Mein Senior Ronnie war früher im Gelände ein derartiges Nervenbündel, dass er heimwärts nur mehr piaffieren oder im passartigen Laufschritt nach Hause gerannt ist. Galopp in Richtung Stall war immer gestreckter Renngalopp. Was anderes kannte er nicht. Seine Art, auf Stress zu reagieren, war der Fluchtmodus.
Iman ist zwar ein sehr menschenbezogenes, höchst liebevolles Pferd, in Stresssituationen neigt sie aber zu Totenstarre. Vor dem Hänger blieb sie lange Zeit stocksteif stehen. Wir hatten dann auf einem Tellington-Kurs alles ausprobiert, um sie wieder in ihren Körper zurückzuholen. Nur so konnten wir sie auf den Hänger verladen. Sie war in einer völlig anderen Welt. Mittlerweile weiß ich, wie ich sie rechtzeitig aus ihrer Totenstarre herausbekomme, sodass sie gar nicht erst in diesen tiefen Zustand der größten Hilflosigkeit kommt.

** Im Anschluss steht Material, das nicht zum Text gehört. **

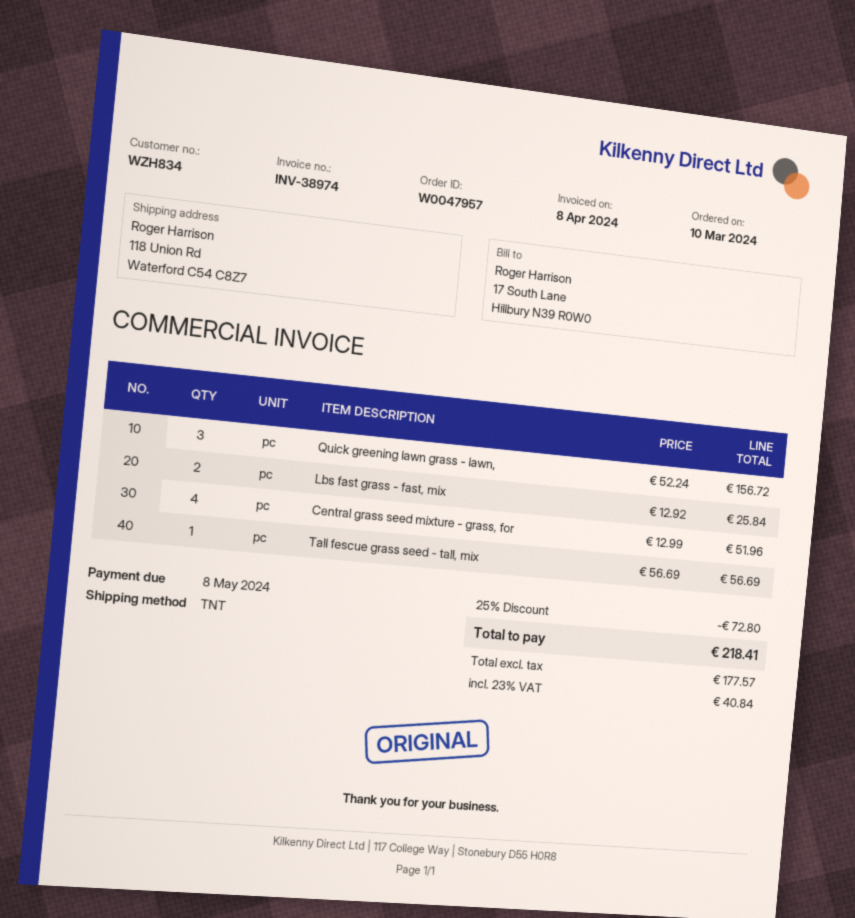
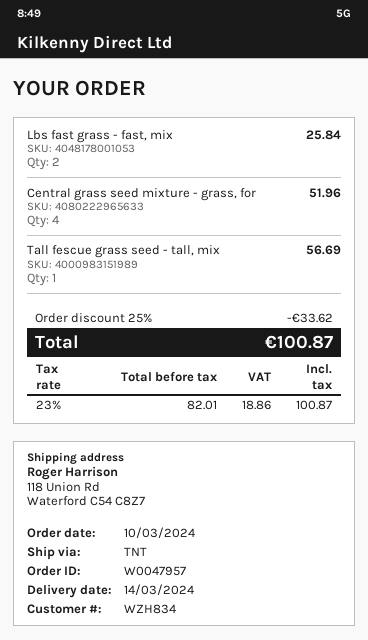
Quick greening lawn grass - lawn,: 3 for 156.72 -> none
discount: 25% = 72.80 -> 25% = 33.62
net: 177.57 -> 82.01
tax: 23% = 40.84 -> 23% = 18.86
total: 218.41 -> 100.87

Indira reagiert bei Stress mit massivem Muskelzittern (am Hänger) oder mit Strickknabbern (am Putzplatz).
So individuell jedes Pferd ist, so unterschiedlich sind auch die Stressanzeichen bei Pferden. Diese 3 genannten Stressanzeichen sind die am meisten unterschätzten und werden oft als Boshaftigkeit oder Sturheit ausgelegt oder meist gar nicht erst wahrgenommen.